Multi-Hop Reasoning in Transformers
Multi-Hop Reasoning in Transformers: A Journey From Confidence to Confusion to Clarity
Part of my ASI Architect learning journey - documenting my experiments in mechanistic interpretability
The Question That Started Everything
Can a small transformer learn to reason through chains?
I wanted to test something simple: given facts like “A leads to B” and “B leads to C”, can a model infer that “A leads to C”? This is transitive reasoning - following a chain of logical steps.
I thought this would be easy. Turns out I was wrong in interesting ways.
Week 1.1: Building the Experiment
The Task
I designed a simple 2-hop reasoning task to test transitive reasoning:
Training examples:
Input: A→B. B→C. Q:A? →
Target: C
Input: D→E. E→F. Q:D? →
Target: F
The model sees two facts (A→B and B→C), then must answer a query (what does A lead to?).
The key insight: To answer correctly, the model must identify the intermediate node (B) even though B is never the target answer.
The Architecture
I built two variants:
Baseline: Standard GPT-style transformer
- 3 layers
- 4 attention heads per layer
- 256 hidden dimensions throughout
- ~5M parameters
Bottleneck: Same architecture but with compressed middle layer
- Layer dimensions: [256, 128, 256]
- Hypothesis: Forcing information through a narrow bottleneck would strip away shortcuts and force the model to learn the underlying algorithm
Initial Results
Baseline model (production_v1):
- 2-hop test accuracy: 95.0%
- Training converged in ~1000 steps
- Model size: ~5M parameters
Success!

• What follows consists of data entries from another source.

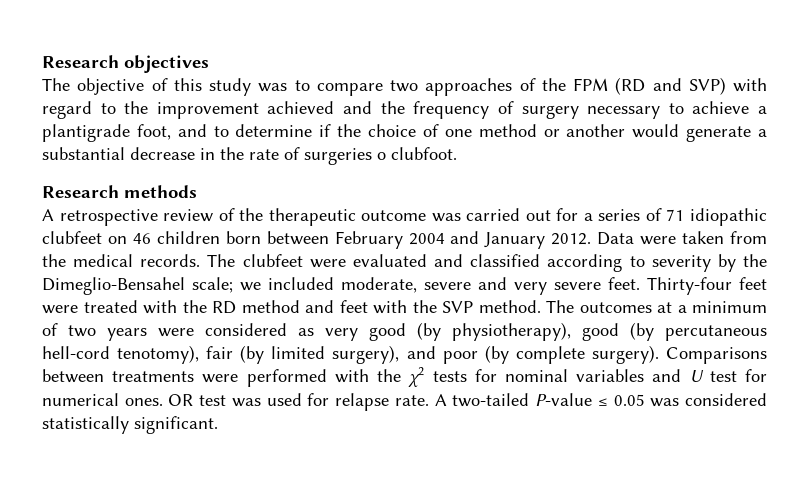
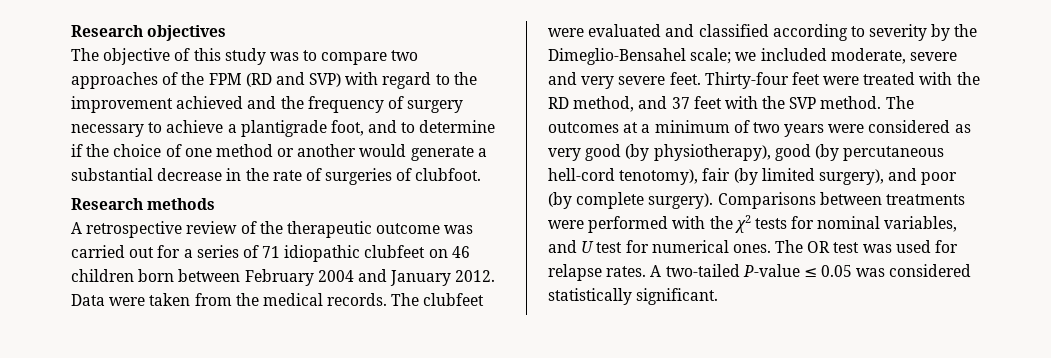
- The objective of this study was to compare two approaches of the FPM (RD and SVP) with regard to the improvement achieved and the frequency of surgery necessary to achieve a plantigrade foot, and to determine if the choice of one method or another would generate a substantial decrease in the rate of surgeries o clubfoot.
+ The objective of this study was to compare two approaches of the FPM (RD and SVP) with regard to the improvement achieved and the frequency of surgery necessary to achieve a plantigrade foot, and to determine if the choice of one method or another would generate a substantial decrease in the rate of surgeries of clubfoot.
- Thirty-four feet were treated with the RD method and feet with the SVP method.
+ Thirty-four feet were treated with the RD method, and 37 feet with the SVP method.
- Comparisons between treatments were performed with the χ2 tests for nominal variables and U test for numerical ones.
+ Comparisons between treatments were performed with the χ2 tests for nominal variables, and U test for numerical ones.
- OR test was used for relapse rate.
+ The OR test was used for relapse rates.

Or so I thought.
The model learned the task quickly and achieved near-perfect accuracy on the training distribution. This gave me confidence that the architecture was sufficient for the task.

Training and validation loss curves. The model converged smoothly, giving no indication of the generalization problems that would emerge later.
Week 1.2: The Generalization Test
The real test: can the model handle chains it’s never seen?
3-hop test (out-of-distribution):
Input: A→B. B→C. C→D. Q:A? →
Target: D
Results:
Baseline (production_v1): 95.0% on 2-hop, 0.0% on 3-hop
Bottleneck (production_v1): 95.0% on 2-hop, 0.0% on 3-hop
Both models completely failed on out-of-distribution generalization.
Not 10%. Not 30%. Zero percent.
This was a complete failure of length generalization - the models had perfectly memorized the 2-hop pattern but couldn’t extend it even one step further.

The stark difference between in-distribution (2-hop) and out-of-distribution (3-hop) performance. All absolute position models show perfect 2-hop accuracy but complete failure on 3-hop.
My First Hypothesis: “The Bottleneck Will Help”
I reasoned that the baseline had too much capacity - it was memorizing patterns instead of learning the algorithm. The bottleneck would force compression, eliminating shortcuts.
I was wrong.
The bottleneck didn’t help at all. Both models aced 2-hop and both failed 3-hop completely.
Week 2.1: The Probing Experiment
I needed to understand what the models learned. Enter: linear probing.
What Is Probing?
The idea: if the model internally represents the intermediate node (B in A→B→C), I should be able to train a simple classifier to predict B from the model’s internal activations.
I extracted the hidden states from the final layer (Layer 2 for 3-layer models) at the position right before the model generates its answer. Then I trained a logistic regression classifier to predict which node (A through Z) was the intermediate step.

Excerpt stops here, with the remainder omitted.